Latest posts by Paul Schnackenburg (see all)
- Interview with Ben Armstrong at Ignite Australia 2017 - Fri, Jun 2 2017
- Microsoft Ignite 2017 Australia - Mon, Mar 6 2017
- Storage Spaces Direct (S2D) - Part 2: setup and monitoring - Tue, Jan 24 2017
There’s no in-place upgrade option for going from SCCM 2007 to v.Next. Fortunately Microsoft has built migration tools right into the console to help with the transition.
In a nutshell the process follows these steps: first your SCCM 2007 environment is evaluated, it has to be at the SP2 level, and then you install your new v.Next hierarchy. At the central site metadata is mapped from the old to the new so that each site is matched to its new counterpart (you’ll have to come up with new site codes, you can’t use the same ones you do today), this synching continues until you turn it off at the end of the migration so as to capture any changes in the SCCM 2007 environment.
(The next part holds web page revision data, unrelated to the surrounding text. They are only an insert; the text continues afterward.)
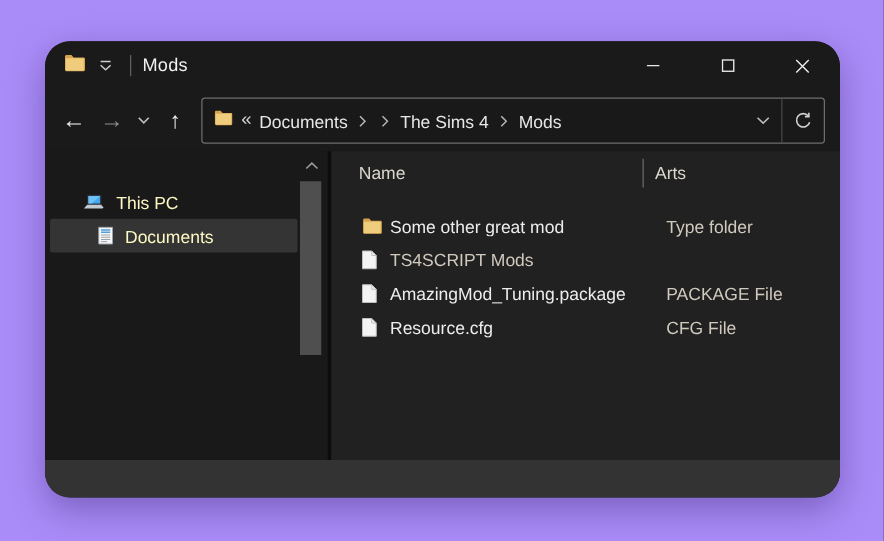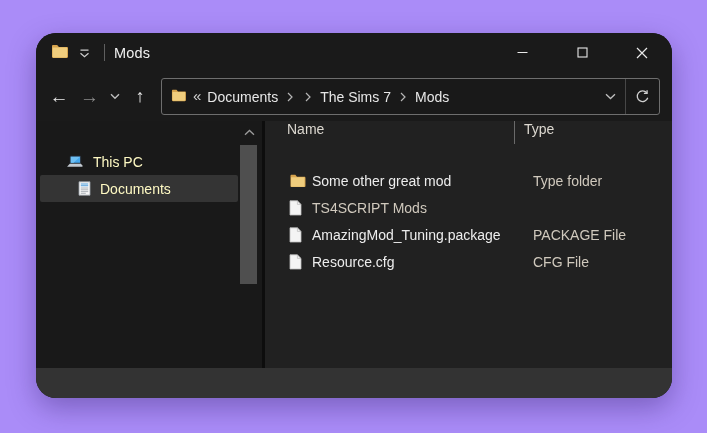"The Sims 7" span.crumb { text: 7 -> 4 }
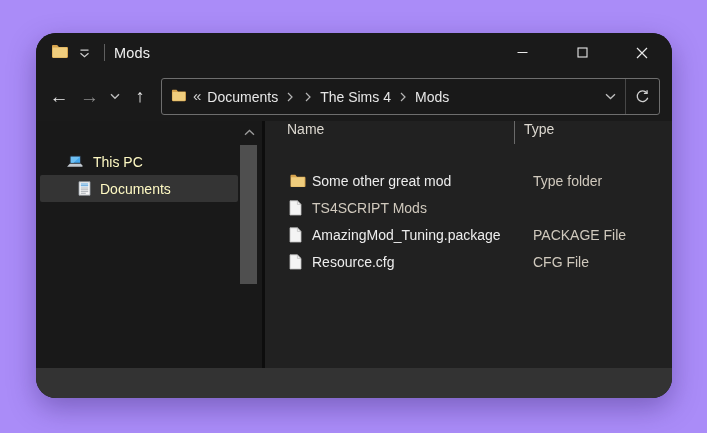"Name" .cols-header { align-items: none -> center }
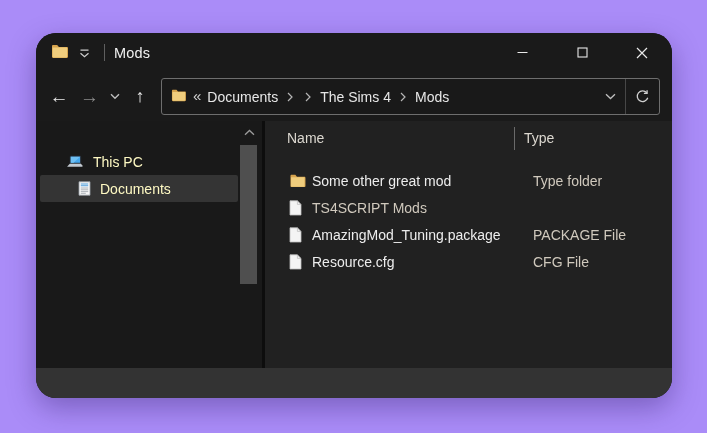"Type" span.col-type { text: Type -> Arts }
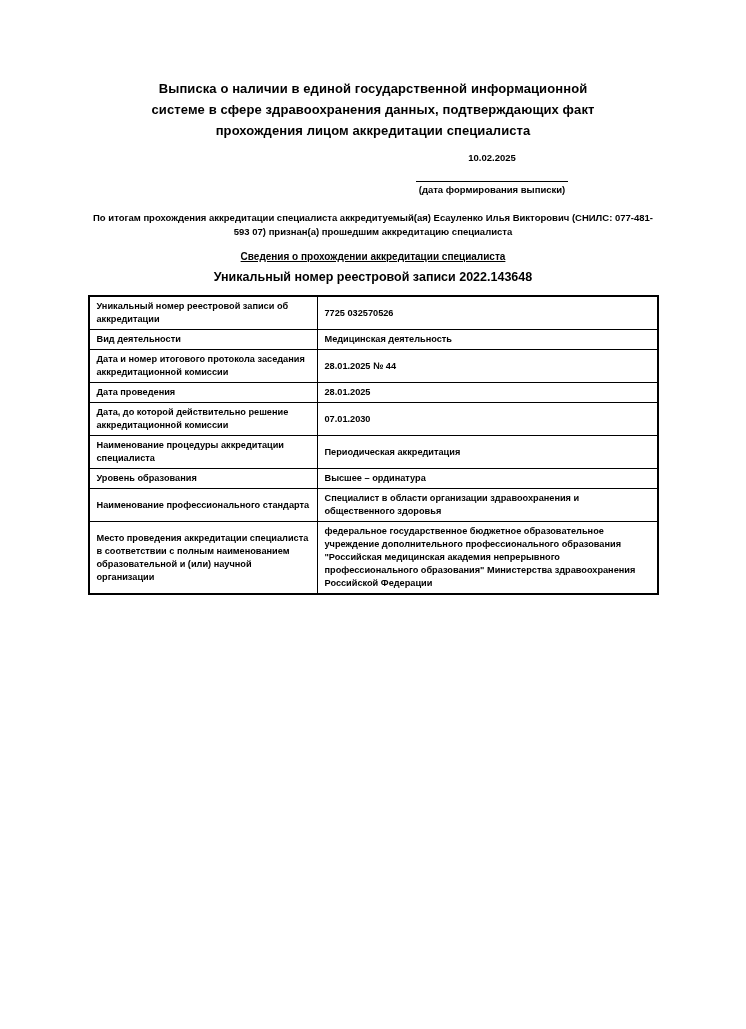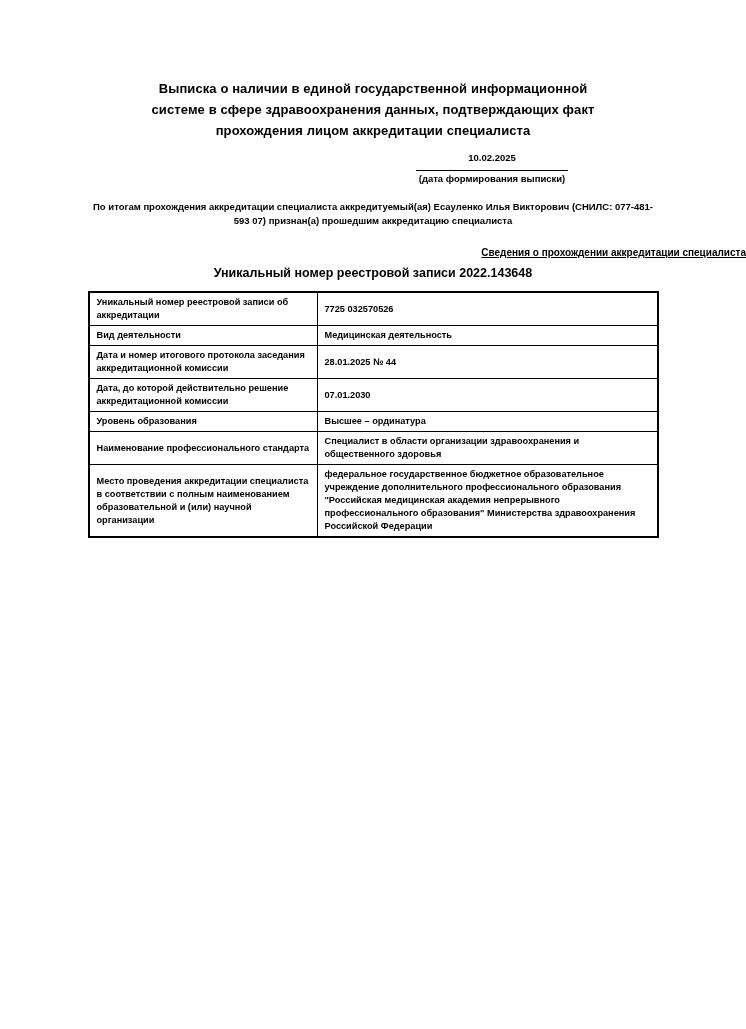"10.02.2025" .date-value { padding-bottom: 6px -> 17px }
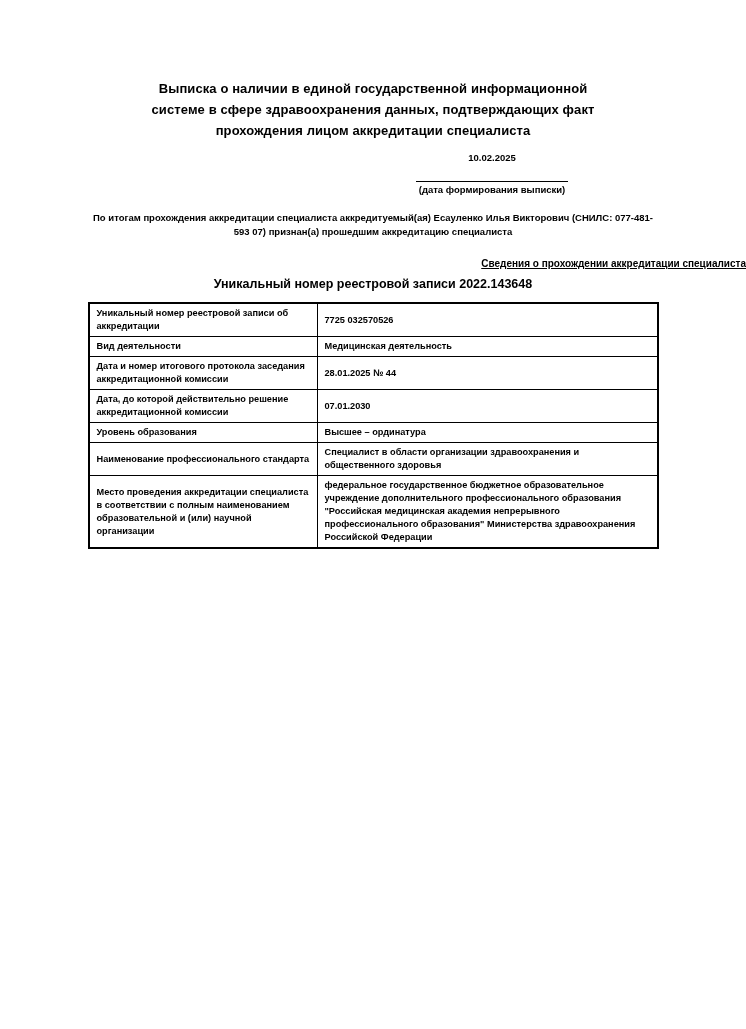"Сведения о прохождении аккредитации" .section-heading { margin-top: 19px -> 12px; text-align: right -> center }
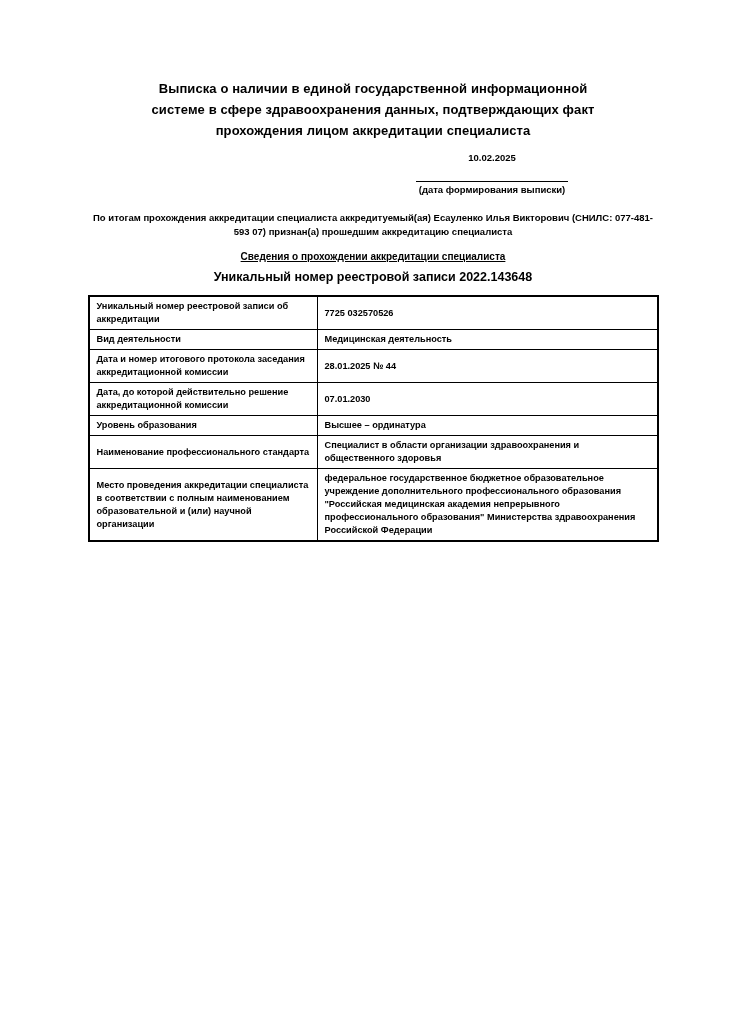"Дата проведения" tr { html: none -> <tr> <td>Дата проведения</td> <td>28.01.2025</td> </tr> }
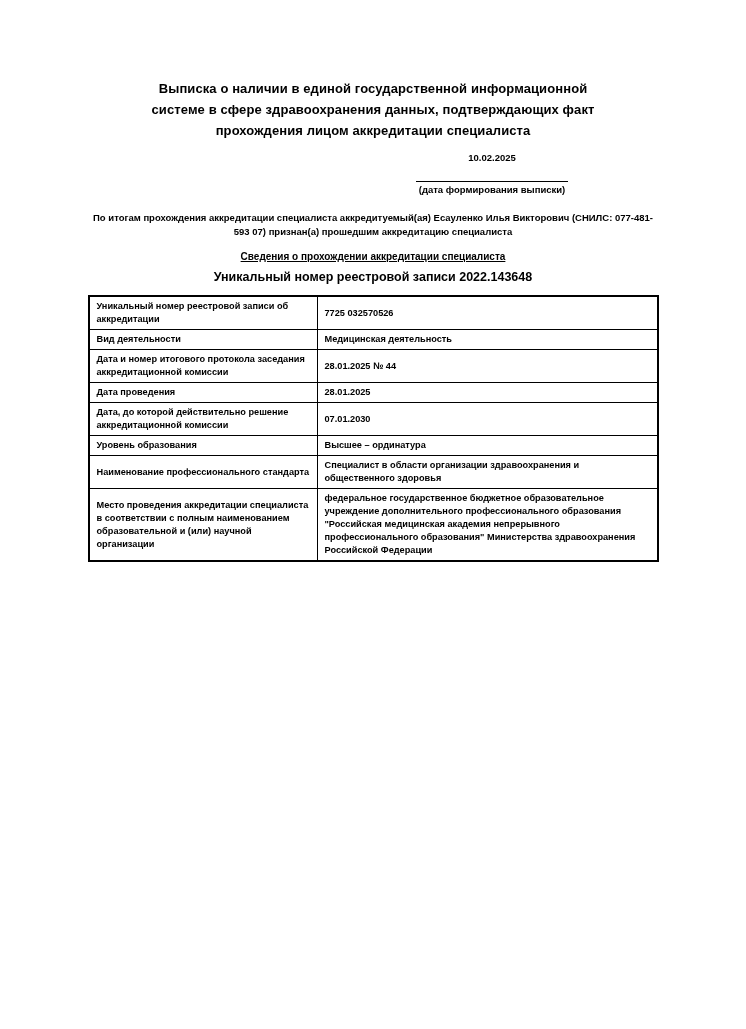"Наименование процедуры аккредитации" tr { html: none -> <tr> <td>Наименование процедуры аккредитации специалиста</td> <td>Периодическая аккредитация</td> </tr> }
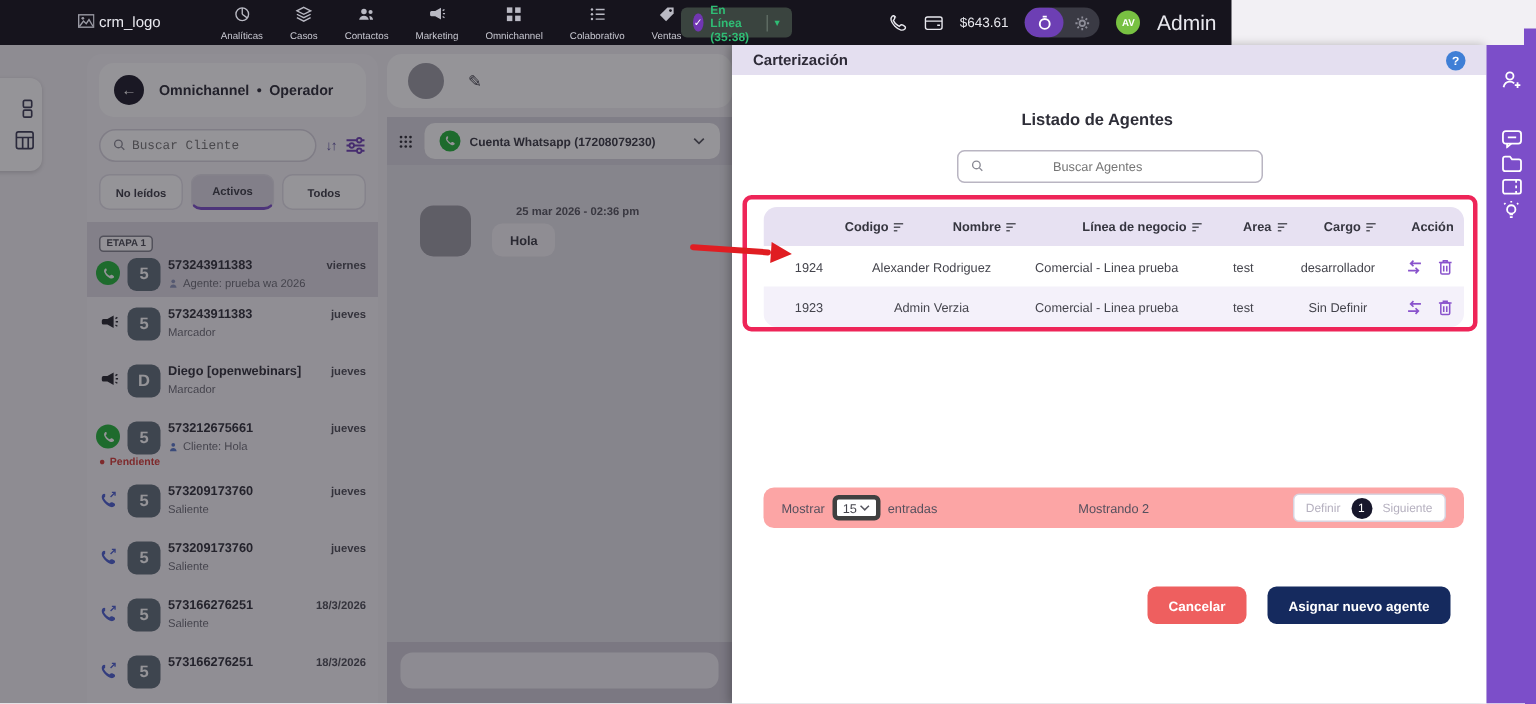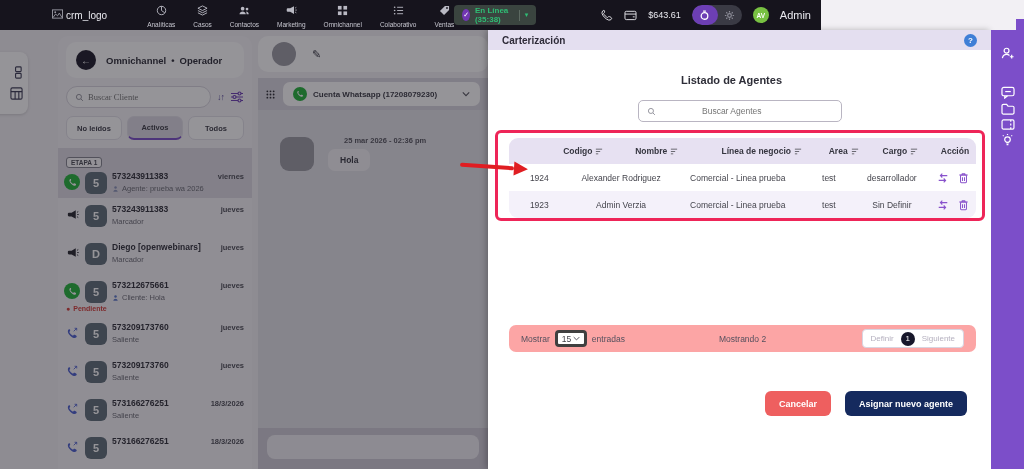"Admin" .user-name { font-size: 11px -> 14px }
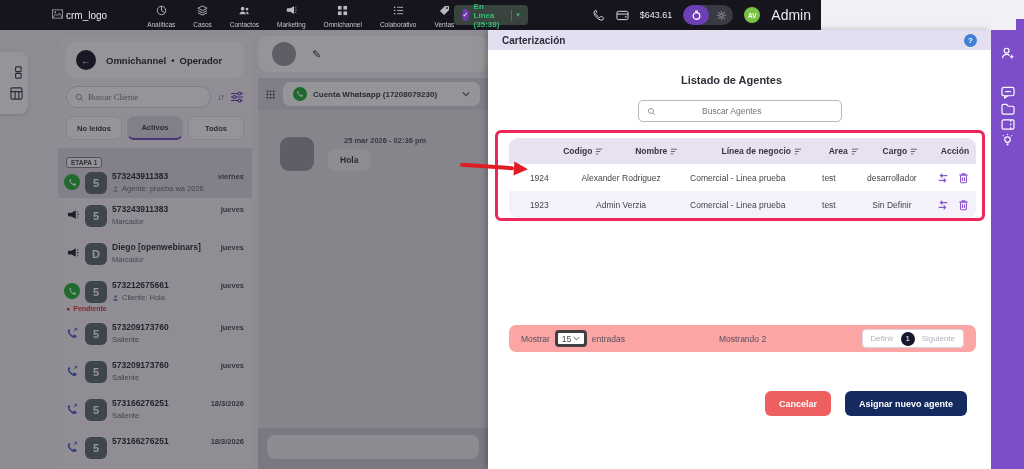"Buscar Cliente" .search-box input { font-family: Liberation Serif, serif -> Liberation Mono, monospace }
All objects are then transitioned over using migration jobs that you can run straightaway, schedule for later or run manually when it suits you.
During the co-existence phase DPs are shared between both environments. Upgrading clients is an administrator initiated process; you can use any software deployment method of your choice. When your entire infrastructure has been migrated to v.Next you can decommission (which only means the synchronization of data stops) from the bottom of the hierarchy back up to the top. Computers and users can’t be in the same collection in v.Next so you’ll need to fix any such collections that you may have today.
Microsoft has a product called Systems Center Mobile Device Manager 2008 (MDM) which puts smartphones into AD and lets sys admins manage them much like desktops and laptops. A cool technology that is limited to Windows Mobile 6.x so it’s probably safe to say it hasn’t been a best seller for Microsoft.
MDM functionality is being incorporated into v.Next whilst adding management support for Nokia Symbian devices (coming in beta2) including inventory, software deployment and settings management. Microsoft promises more platforms will follow; obvious targets are Windows Phone 7, iPhone and Android. There will be limited management of these platforms at RTM via a connector for Exchange Active Sync. What won’t be there at RTM unfortunately is remote control for mobile devices.
Role Based Access Control (RBAC) ^
Exchange 2010 pioneered a new way of doing administrative security for large applications that are managed by many people. v.Next adopts this approach and it’s fully integrated into the new console. For instance, if you have a software deployment administrator they will only be able to see that part of the console, anything else that they don’t have rights to manipulate won’t be visible.
Security roles are groupings of tasks (in beta1 there are 13 roles available); security scopes control on which objects / sites a user can perform those tasks. You can create your own security roles and security scopes.
This is an early beta with several bits missing or announced as changing in the next beta. It’s clear however that this is a big refurbishment of config manager with many innovations sure to please businesses and sys admins alike. The thing that’s missing is PowerShell, is it possible that a new server application from Microsoft is NOT built on PowerShell? There’s no sign of it in beta1 at least.
User Centric Management should appeal to users and administrators alike whilst the new console and RBAC are obvious crowd pleasers. Broader mobile device management and a much more flexible application deployment model are sure to win over new businesses whilst existing SCCM sites will enjoy the simplified hierarchies.